Unlike surgery, patients who receive stents avoid anesthesia and a scar on the neck, and often go home the next day.

The study, known as the Carotid Revascularization Endarterectomy vs. Stenting Trial, or CREST, involved 2,502 patients. The results were largely the same overall for men and women, as well as for those who had previously suffered a stroke and those who had not.

But complication rates differed. Researchers reported more heart attacks in the surgery patients following the procedure compared with the stenting group, and more strokes in the stenting group.

But rates of stroke and death in the surgery and stent patients were the lowest ever recorded in a large stroke prevention study, a reflection of improvements in technology and surgeon training, Hopkins said.

The study also found that at about age 69 and younger, stenting results were slightly better, while for patients older than 70, surgical results were slightly superior to stenting.

Hopkins said CREST will encourage more physicians to use stents and attract more patients who fit the criteria for appropriate candidates.

“We’re likely to see stenting play a bigger but complementary role. Patient preference will drive the change,” he said.

Like so much of medicine, questions, nevertheless, remain.

Previous studies have favored endarterectomy; moreover, interim results of a European study released the same week as CREST reported higher rates of stroke, death and heart attacks in patients treated with stenting compared with surgery.

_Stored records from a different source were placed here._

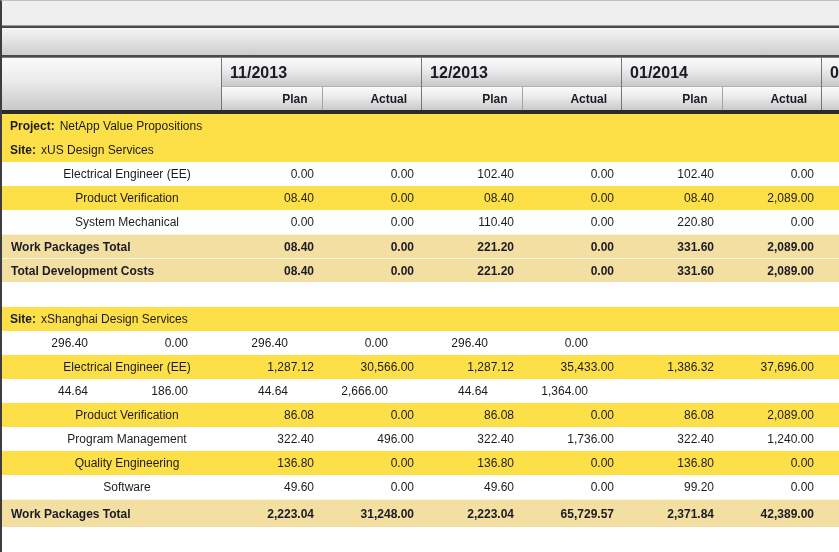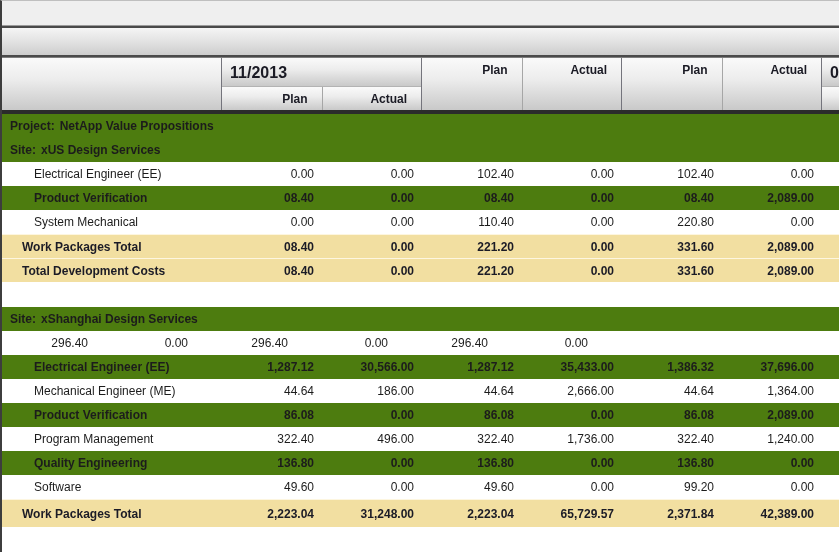--- a/index.html
+++ b/index.html
@@ -61,6 +61,7 @@
           </div>
         </div>
         <div class="mgroup">
+          <div class="mlabel glossy">12/2013</div>
           <div class="subrow glossy">
             <div class="subcell">Plan</div>
             <div class="subcell actual">Actual</div>

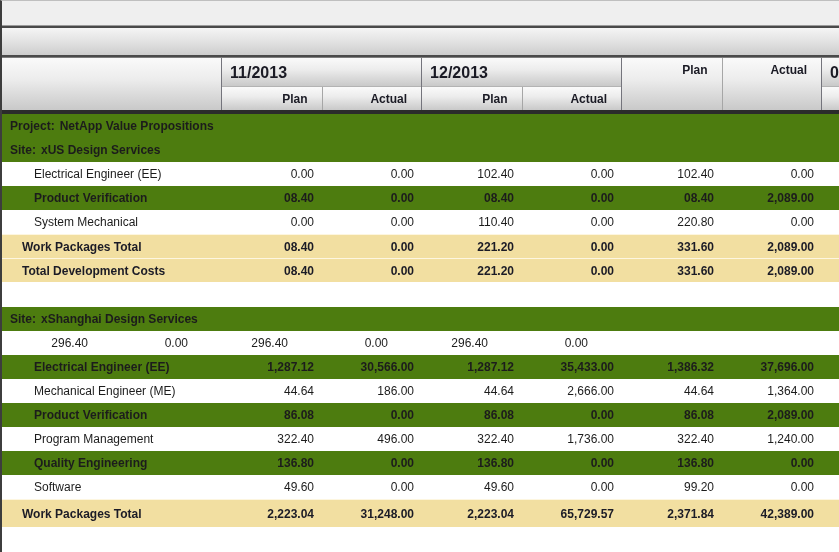--- a/index.html
+++ b/index.html
@@ -68,6 +68,7 @@
           </div>
         </div>
         <div class="mgroup">
+          <div class="mlabel glossy">01/2014</div>
           <div class="subrow glossy">
             <div class="subcell">Plan</div>
             <div class="subcell actual">Actual</div>

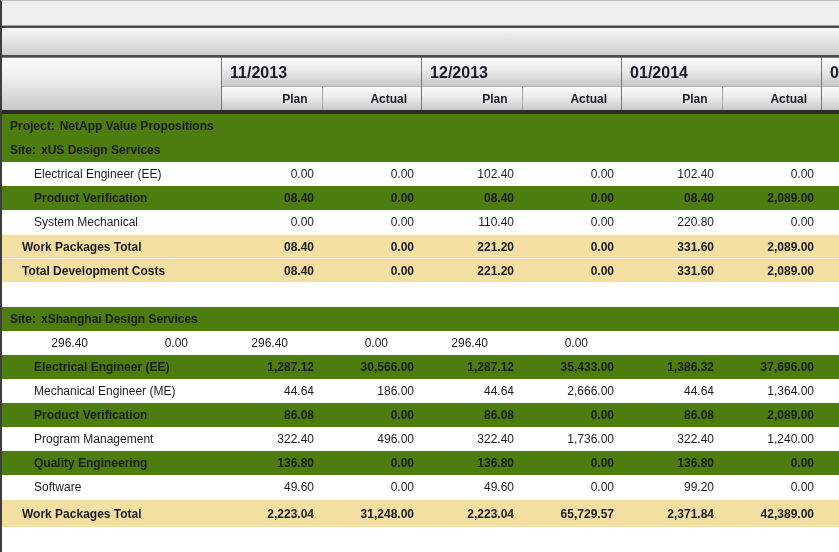--- a/index.html
+++ b/index.html
@@ -31,7 +31,7 @@
   
   .grid{position:relative;}
   .row{display:flex;height:24px;align-items:center;background:#fff;}
-  .row.shade{background:#4d7c0f;font-weight:bold;}
+  .row.shade{background:#fde047;}
   .row.total{background:#f2dfa1;font-weight:bold;color:#1b1b26;border-top:1px solid #fdf6e0;}
   .row.spacer{height:25px;}
   .row.last{height:28px;}

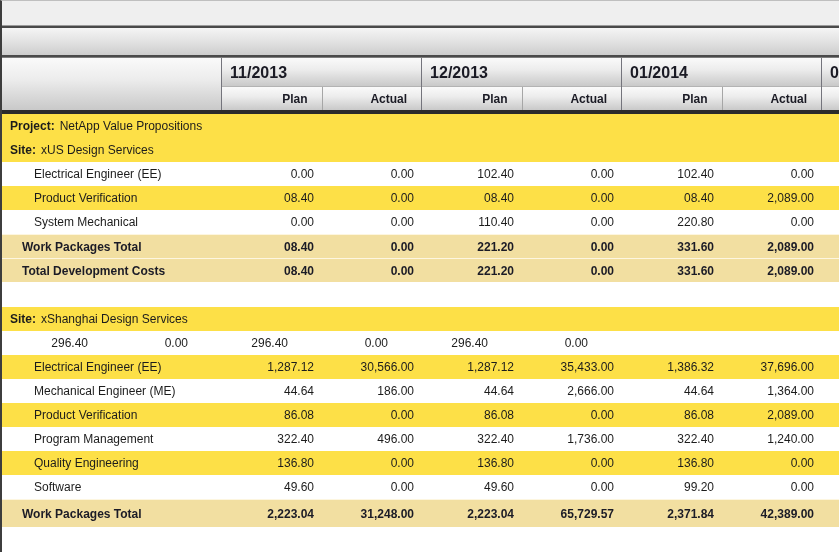--- a/index.html
+++ b/index.html
@@ -35,7 +35,7 @@
   .row.total{background:#f2dfa1;font-weight:bold;color:#1b1b26;border-top:1px solid #fdf6e0;}
   .row.spacer{height:25px;}
   .row.last{height:28px;}
-  .lbl{width:226px;text-align:left;padding-right:8px;white-space:nowrap;padding-left:32px;}
+  .lbl{width:226px;text-align:center;padding-right:8px;white-space:nowrap;padding-left:32px;}
   .lbl-wide{padding-left:8px;white-space:nowrap;}
   .lbl-wide b{margin-right:5px;}
   .row.total .lbl{text-align:left;padding-left:20px;}

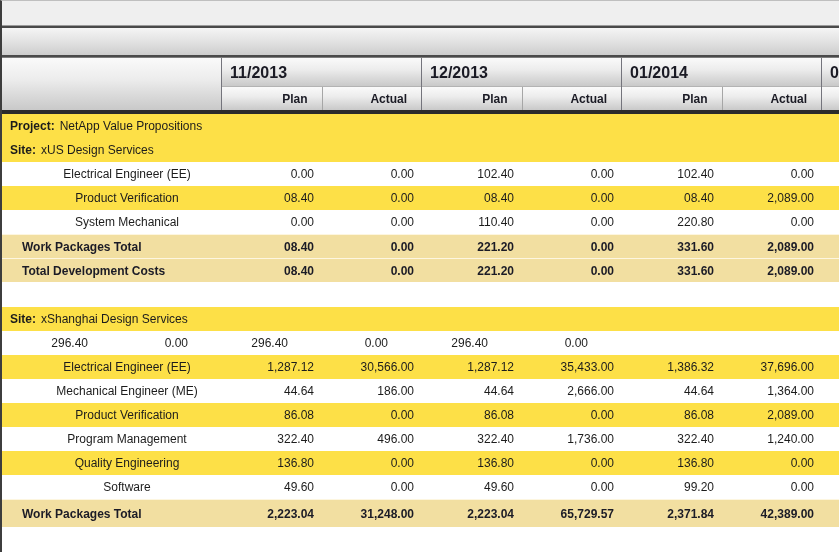--- a/index.html
+++ b/index.html
@@ -38,7 +38,7 @@
   .lbl{width:226px;text-align:center;padding-right:8px;white-space:nowrap;padding-left:32px;}
   .lbl-wide{padding-left:8px;white-space:nowrap;}
   .lbl-wide b{margin-right:5px;}
-  .row.total .lbl{text-align:left;padding-left:20px;}
+  .row.total .lbl{text-align:left;padding-left:9px;}
   .nre-lbl{padding-right:26px;font-weight:bold;}
   .val{width:100px;text-align:right;padding-right:14px;white-space:nowrap;}
   .fill{flex:1;height:100%;}

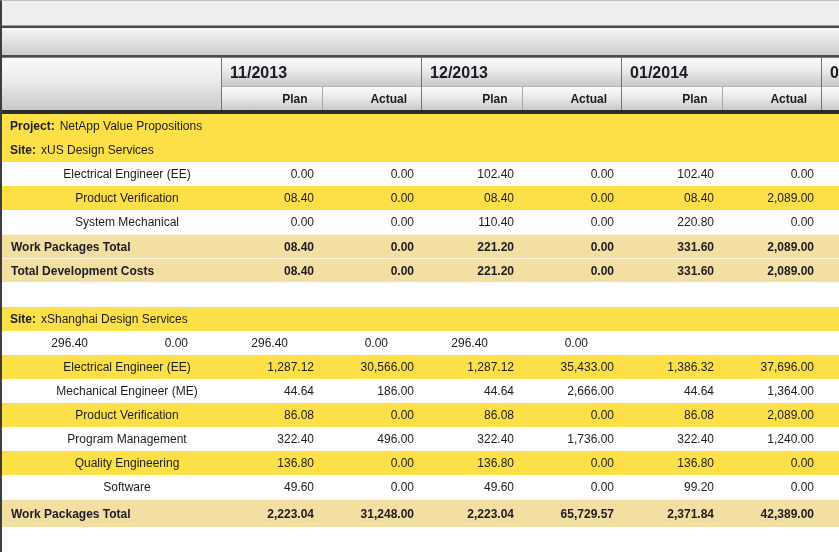--- a/index.html
+++ b/index.html
@@ -162,7 +162,6 @@
         <div class="fill"></div>
       </div>
       <div class="row data">
-        <div class="lbl">Mechanical Engineer (ME)</div>
         <div class="val">44.64</div>
         <div class="val">186.00</div>
         <div class="val">44.64</div>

Hopkins said the key lesson of the European trial may be that experience at stenting counts a lot.

“Doctors in CREST had to be credentialed and submit the results of their work. Then they had to go through training. We wanted to standardize how we did the stents,” he said.

About 30,000 carotid stent procedures are performed annually in the United States, a number limited by Medicare’s coverage of only patients with stroke-related symptoms at high risk of complications from surgery. Hopkins and others argue that CREST offers the evidence to expand coverage to more patients.

“The limited reimbursement also has put the development of stents on hold. We need industry to pour more money into research,” said Hopkins, who serves as an adviser to just about every company in the stent business, including Abbott Laboratories, Cordis, ev3, Invotek and Boston Scientific.

CREST was funded by the National Institute of Neurological Disorders and Stroke, with supplemental funding from Abbott.

Hopkins’ advice to patients is to choose an experienced physician and obtain a second opinion.

“Stents will be the right choice for some patients, and surgery for others,” he said. “You can’t make a treatment decision based on your bias about a particular procedure.”